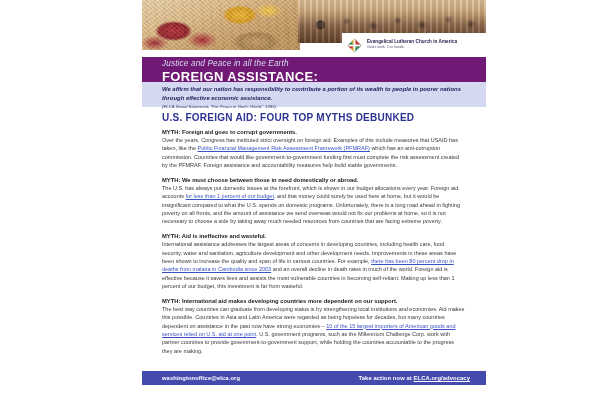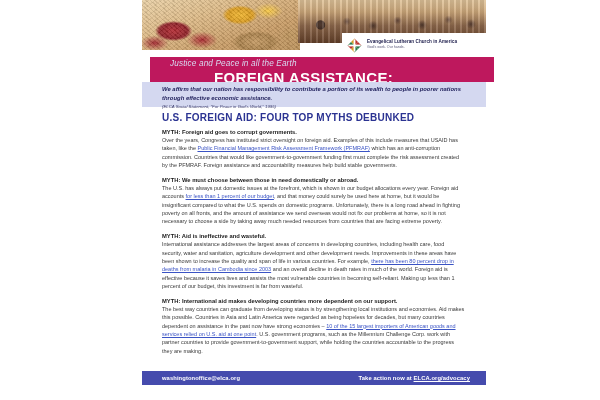--- a/index.html
+++ b/index.html
@@ -62,25 +62,25 @@
     background:#ffffff;display:flex;align-items:center;gap:4px;
     padding-left:4px;box-sizing:border-box;
   }
   .logo-mark{width:17px;height:17px;flex:0 0 auto;}
   .logo-text{display:flex;flex-direction:column;justify-content:center;line-height:1;}
   .logo-name{font-size:4.6px;font-weight:bold;color:#1b1b4a;letter-spacing:.05px;}
   .logo-tag{font-size:3.6px;color:#5a5a7a;margin-top:1.4px;}
 
   
   .banner{
-    position:absolute;left:8px;top:57px;width:344px;height:25px;
-    background:#be185d;color:#ffffff;box-sizing:border-box;padding:2px 0 0 20px;
+    position:absolute;left:0;top:57px;width:344px;height:25px;
+    background:#701a75;color:#ffffff;box-sizing:border-box;padding:2px 0 0 20px;
   }
   .banner-sub{font-size:8.2px;font-style:italic;color:#d8dbf2;letter-spacing:.15px;}
-  .banner-title{font-size:15px;font-weight:bold;letter-spacing:.35px;margin-top:1px;color:#ffffff;margin-left:44px;}
+  .banner-title{font-size:13px;font-weight:bold;letter-spacing:.35px;margin-top:1px;color:#ffffff;}
 
   
   .affirm{
     position:absolute;left:0;top:82px;width:344px;height:25px;
     background:#d4d8f0;box-sizing:border-box;padding:3px 14px 0 20px;
   }
   .affirm-text{font-size:5.9px;font-style:italic;font-weight:bold;color:#23235e;line-height:1.45;}
   .affirm-cite{font-size:4.3px;color:#3c3c6b;margin-top:2px;font-style:italic;}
-----
## YOUR OBJECTIVE
With the pictures excluded, retype the records above verbatim.

## COMPLETED TASK
--- a/index.html
+++ b/index.html
@@ -62,25 +62,25 @@
     background:#ffffff;display:flex;align-items:center;gap:4px;
     padding-left:4px;box-sizing:border-box;
   }
   .logo-mark{width:17px;height:17px;flex:0 0 auto;}
   .logo-text{display:flex;flex-direction:column;justify-content:center;line-height:1;}
   .logo-name{font-size:4.6px;font-weight:bold;color:#1b1b4a;letter-spacing:.05px;}
   .logo-tag{font-size:3.6px;color:#5a5a7a;margin-top:1.4px;}
 
   
   .banner{
-    position:absolute;left:8px;top:57px;width:344px;height:25px;
-    background:#be185d;color:#ffffff;box-sizing:border-box;padding:2px 0 0 20px;
+    position:absolute;left:0;top:57px;width:344px;height:25px;
+    background:#701a75;color:#ffffff;box-sizing:border-box;padding:2px 0 0 20px;
   }
   .banner-sub{font-size:8.2px;font-style:italic;color:#d8dbf2;letter-spacing:.15px;}
-  .banner-title{font-size:15px;font-weight:bold;letter-spacing:.35px;margin-top:1px;color:#ffffff;margin-left:44px;}
+  .banner-title{font-size:13px;font-weight:bold;letter-spacing:.35px;margin-top:1px;color:#ffffff;}
 
   
   .affirm{
     position:absolute;left:0;top:82px;width:344px;height:25px;
     background:#d4d8f0;box-sizing:border-box;padding:3px 14px 0 20px;
   }
   .affirm-text{font-size:5.9px;font-style:italic;font-weight:bold;color:#23235e;line-height:1.45;}
   .affirm-cite{font-size:4.3px;color:#3c3c6b;margin-top:2px;font-style:italic;}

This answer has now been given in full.